China keeps lending benchmark unchanged
Loan prime rate kept the same after concerns that a cut could fuel already-high debt levels

China has kept its new benchmark lending rate unchanged in an unexpected move that suggests the government is keen to avoid overly loosening monetary policy for fear it may push up already-high debt levels across the economy.
The one-year Loan Prime Rate (LPR) remained at 4.2 per cent. The five-year LPR was fixed at 4.85 per cent, unchanged from September, reports Reuters.
The decision was the third since the People’s Bank of China unveiled the new lending benchmark, which is set by 18 banks. The move came as a surprise; a Reuters poll last week had forecast the rate would be cut to four per cent following reductions in both August and September.
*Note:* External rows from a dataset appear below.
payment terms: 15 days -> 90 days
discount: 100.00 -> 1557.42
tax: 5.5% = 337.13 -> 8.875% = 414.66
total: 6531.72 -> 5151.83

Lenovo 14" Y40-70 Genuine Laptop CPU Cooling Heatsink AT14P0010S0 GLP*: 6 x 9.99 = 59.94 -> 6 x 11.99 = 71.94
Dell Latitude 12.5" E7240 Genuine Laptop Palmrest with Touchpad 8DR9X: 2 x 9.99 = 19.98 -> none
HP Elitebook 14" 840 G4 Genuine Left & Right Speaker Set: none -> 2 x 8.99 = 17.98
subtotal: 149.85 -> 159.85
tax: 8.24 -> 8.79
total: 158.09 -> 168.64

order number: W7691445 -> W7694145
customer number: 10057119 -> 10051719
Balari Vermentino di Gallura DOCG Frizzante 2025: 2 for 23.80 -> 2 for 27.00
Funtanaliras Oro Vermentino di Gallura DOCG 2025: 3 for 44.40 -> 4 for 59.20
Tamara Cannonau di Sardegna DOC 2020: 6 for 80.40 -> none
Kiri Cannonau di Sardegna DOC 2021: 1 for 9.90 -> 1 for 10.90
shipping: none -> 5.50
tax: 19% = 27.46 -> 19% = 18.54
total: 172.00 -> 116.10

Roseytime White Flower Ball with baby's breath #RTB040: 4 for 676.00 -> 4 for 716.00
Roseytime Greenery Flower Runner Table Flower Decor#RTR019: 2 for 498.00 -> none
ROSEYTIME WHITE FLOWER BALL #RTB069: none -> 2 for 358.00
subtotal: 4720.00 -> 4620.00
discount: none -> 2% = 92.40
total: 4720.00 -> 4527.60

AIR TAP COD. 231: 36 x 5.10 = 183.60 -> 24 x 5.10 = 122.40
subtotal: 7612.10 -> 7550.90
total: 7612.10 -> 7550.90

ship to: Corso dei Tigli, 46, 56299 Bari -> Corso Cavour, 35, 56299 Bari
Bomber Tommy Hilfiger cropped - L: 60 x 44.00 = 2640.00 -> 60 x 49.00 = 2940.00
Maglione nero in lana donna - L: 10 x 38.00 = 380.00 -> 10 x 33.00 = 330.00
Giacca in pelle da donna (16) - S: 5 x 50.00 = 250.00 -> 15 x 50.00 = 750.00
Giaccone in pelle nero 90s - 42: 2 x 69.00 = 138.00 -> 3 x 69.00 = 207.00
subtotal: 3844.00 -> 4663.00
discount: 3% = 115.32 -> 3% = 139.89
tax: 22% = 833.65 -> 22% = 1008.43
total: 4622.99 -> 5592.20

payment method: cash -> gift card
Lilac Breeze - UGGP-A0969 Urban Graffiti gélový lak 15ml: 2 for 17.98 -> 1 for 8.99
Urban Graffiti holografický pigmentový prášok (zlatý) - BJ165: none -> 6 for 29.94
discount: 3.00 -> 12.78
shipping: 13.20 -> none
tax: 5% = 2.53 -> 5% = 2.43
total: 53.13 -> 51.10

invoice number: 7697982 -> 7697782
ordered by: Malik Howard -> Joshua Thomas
Frances Cheung, head of Asia macro strategy at Westpac in Singapore, said the decision does not mean the constant downward adjustment in the LPR is coming to an end. However, the decision came just days after China reported its third-quarter gross domestic product growth cooling to a near 30-year low.
The government relies on fiscal stimulus to combat the current downturn and previously announced trillions of yuan in tax cuts and special local government bonds to finance infrastructure projects.
China’s economic growth could decrease further in 2020, even though the global economy is likely to pick up pace, projects the International Monetary Fund.
In its World Economic Outlook report, the IMF said the Chinese economy could grow 5.8 per cent next year — slower than the 6.1 per cent forecast for 2019. China grew 6.6 per cent last year.